Patients with a PSA relapse after radiotherapy or surgery for localized prostate cancer were randomized to receive capsules of either placebo or the four-nutrient supplement, three times daily. After six months, the median increase in PSA levels in the supplemented group was only 14.7%, while the median PSA increase in the placebo group was 78.5% (Thomas 2013). A striking 46% of the supplemented subjects showed PSA levels that were at or below baseline values, compared to only 14% of the placebo subjects. Among supplemented patients, 92.6% were able to continue on active surveillance, compared to just 74% of the placebo patients (Thomas 2013). There were no statistically significant side effects (Thomas 2013). This identical formula is now commercially available, though it’s likely that many Life Extension® members have already been taking comparable potencies in supplements that contain these specific nutrients.

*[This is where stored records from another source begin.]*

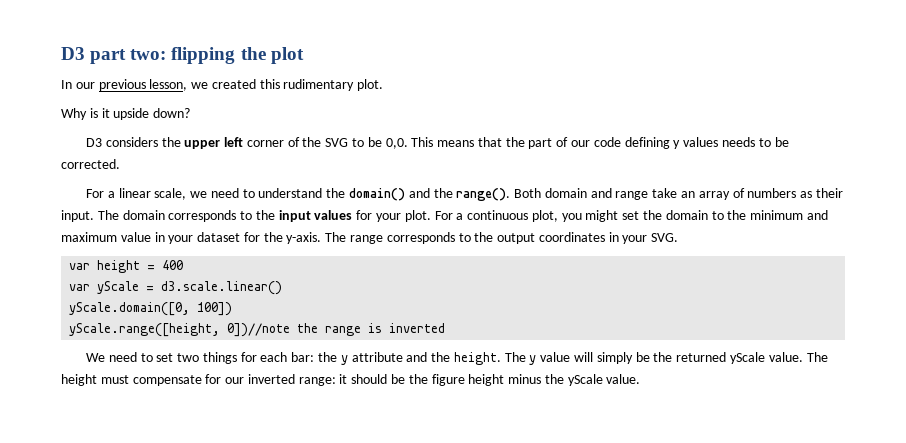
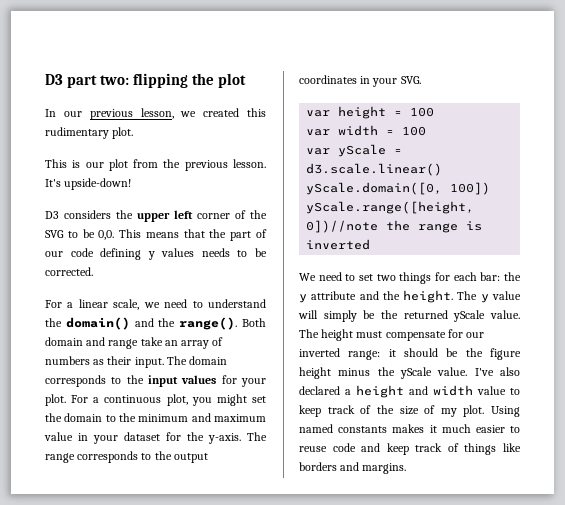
[61,108,191,120] Why is it upside down? -> [45,159,266,171] [45,178,132,190] This is our plot from the previous lesson. It's upside-down!
[162,260,184,270] 400 -> [410,107,435,117] [306,125,427,136] 100 // var width = 100
(641, 379) none -> [474,367,520,376] [299,385,520,398] [299,405,520,417] [299,424,520,433] [299,443,521,455] [299,462,407,474] I've also declared a height and width value to keep track of the size of my plot. Using named constants makes it much easier to reuse code and keep track of things like borders and margins.

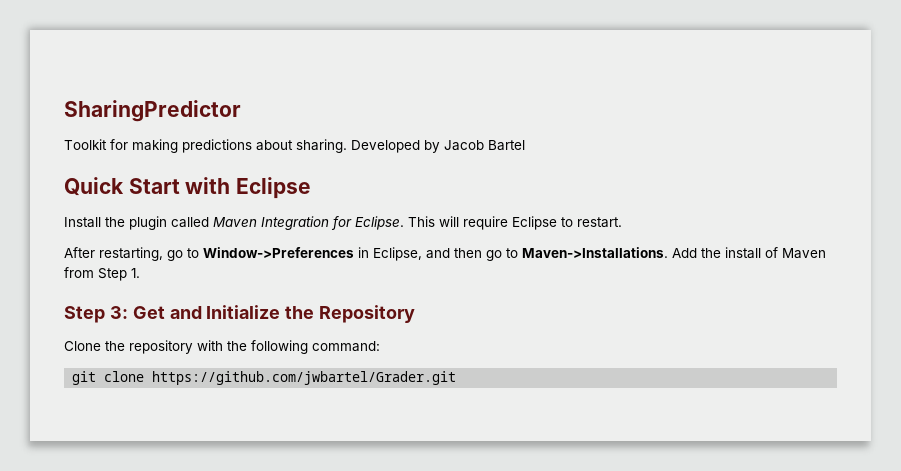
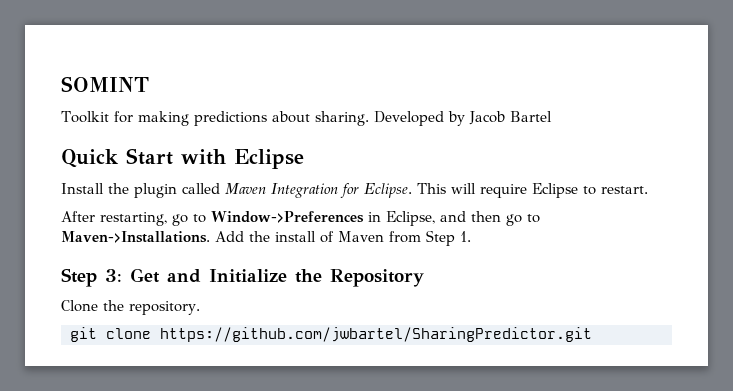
[64,100,241,122] SharingPredictor -> [61,76,149,92] SOMINT
[129,340,380,354] repository with the following command: -> [129,301,200,315] repository.
[152,371,457,385] https://github.com/jwbartel/Grader.git -> [160,327,592,342] https://github.com/jwbartel/SharingPredictor.git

This section described a huge number of nutrients that have been shown in published scientific studies to help reduce prostate cancer risk.
These nutrients function via multiple mechanisms to inhibit the development and progression of prostate cancer and/or induce cancer cell apoptosis (cell destruction).
The latest research—including a remarkable, controlled clinical trial (Thomas 2013)—reveals the dramatic effectiveness of combining some of these nutrients in men who failed initial treatment for prostate cancer. This is the kind of controlled study that mainstream doctors look to when assessing the efficacy of a particular therapy.
Aging men have an incredible opportunity to reduce their risk of prostate cancer, and while doing so, protect against most other degenerative diseases as well.
Long-time members of the Life Extension Foundation® should appreciate this voluminous data as they have been taking many of these nutrients over a multi-decade time period.